Когда на просьбу отца о финансировании изысканий университет ответил отказом, мать пошла на то, чтобы открывать книжный магазин и по воскресеньям.
— И одну за нас, — проговорил он у Куаттро-Фиуми. — Чтобы мы нашли то, что ищем.
Что именно мы искали, я толком не представлял, пока оно не попало нам в руки. Незадолго до той поездки отец пришел к выводу, что исследование «Гипнеротомахии» зашло в тупик, причем главным образом из-за того, что слишком многие за деревьями перестали видеть лес. Стуча по столу кулаком, он доказывал, что несогласные с ним просто прячут головы в песок. Сама книга слишком сложна, чтобы ее можно было понять изнутри; необходимы свежий подход, поиск новых документов, которые могли бы указать на подлинного автора книги.
Столь узкое видение правды привело к тому, что от отца отвернулись многие коллеги. Если бы не открытие, сделанное в то лето, нашей семье, вполне возможно, оставалось бы рассчитывать только на доходы книжного магазина. Но так случилось, что госпожа Удача улыбнулась ему за год до того, как забрать жизнь.
На третьем этаже одного из корпусов библиотеки Ватикана, в задвинутом в угол стеллаже, до которого не добиралась даже тряпка уборщицы, переворачивая листы истории некоей знатной семьи, отец обнаружил письмо. Датированное двумя годами ранее выхода «Гипнеротомахии», оно было адресовано исповеднику и содержало историю высокородного римского господина. Звали его Франческо Колонна.

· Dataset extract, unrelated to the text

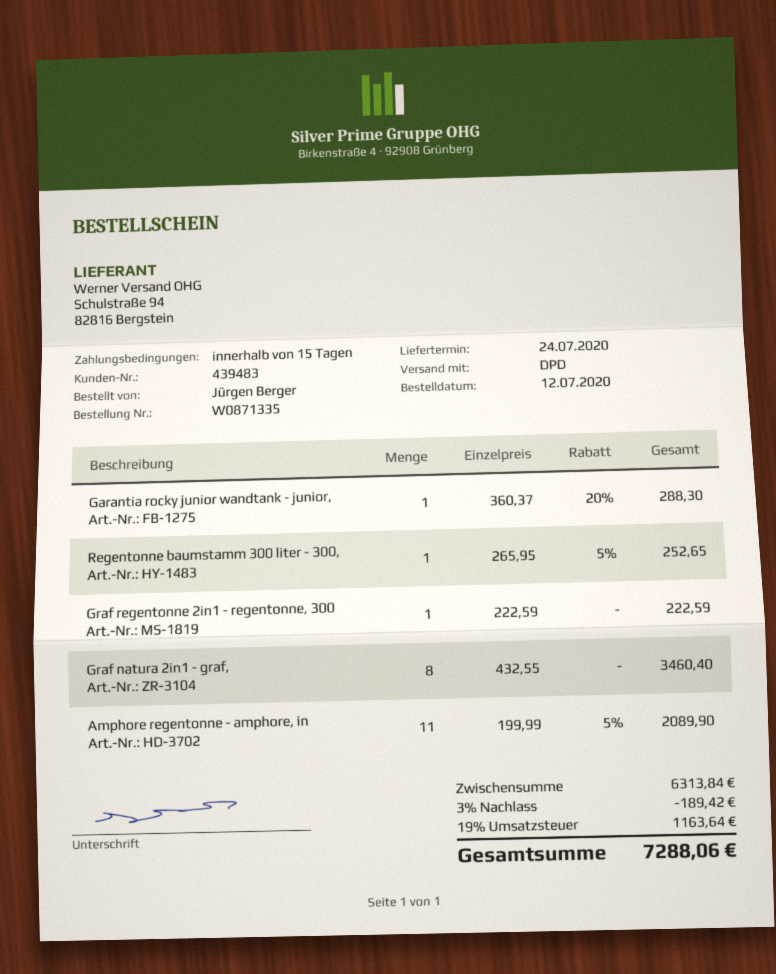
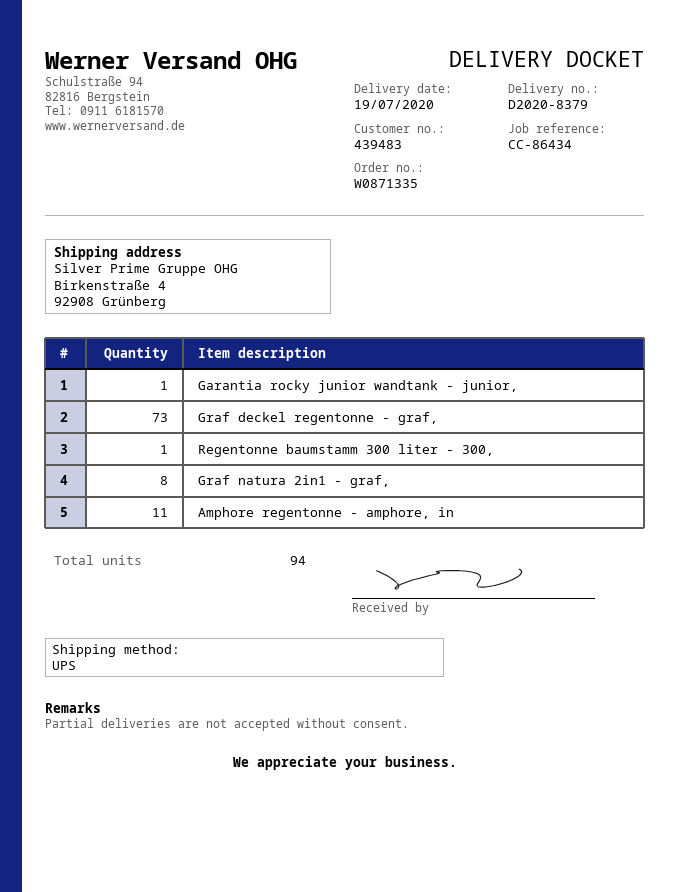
delivery date: 2020-07-24 -> 2020-07-19
shipping method: DPD -> UPS
Graf regentonne 2in1 - regentonne, 300: 1 -> none
Graf deckel regentonne - graf,: none -> 73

Трудно передать, какое волнение охватило отца, когда он увидел это имя. Очки в тонкой оправе, постоянно сползавшие к кончику носа, увеличивали его глаза настолько, что могли служить точной мерой любопытства. Именно их видели и запоминали в первую очередь. В тот миг, когда отец осознал, что именно попало ему в руки, весь свет комнаты словно сконцентрировался в этих увеличенных стеклами глазах. Письмо было написано неловкой рукой, на ломаном тосканском, как если бы автор его не был привычен к языку или самому акту письма. Длинное, малосвязное, оно то обращалось к Богу, то ни к кому вообще. Автор просил сначала прощения за то, что не пишет ни на латыни, ни на греческом, коими не владеет. А уж затем он уже просил прощения за содеянное.
11
Джелато (ит.) — мороженое.
12
Баркаччия — фонтан в форме лодки в Риме на площади Испания. Работа скульптора Пьетро Бернини.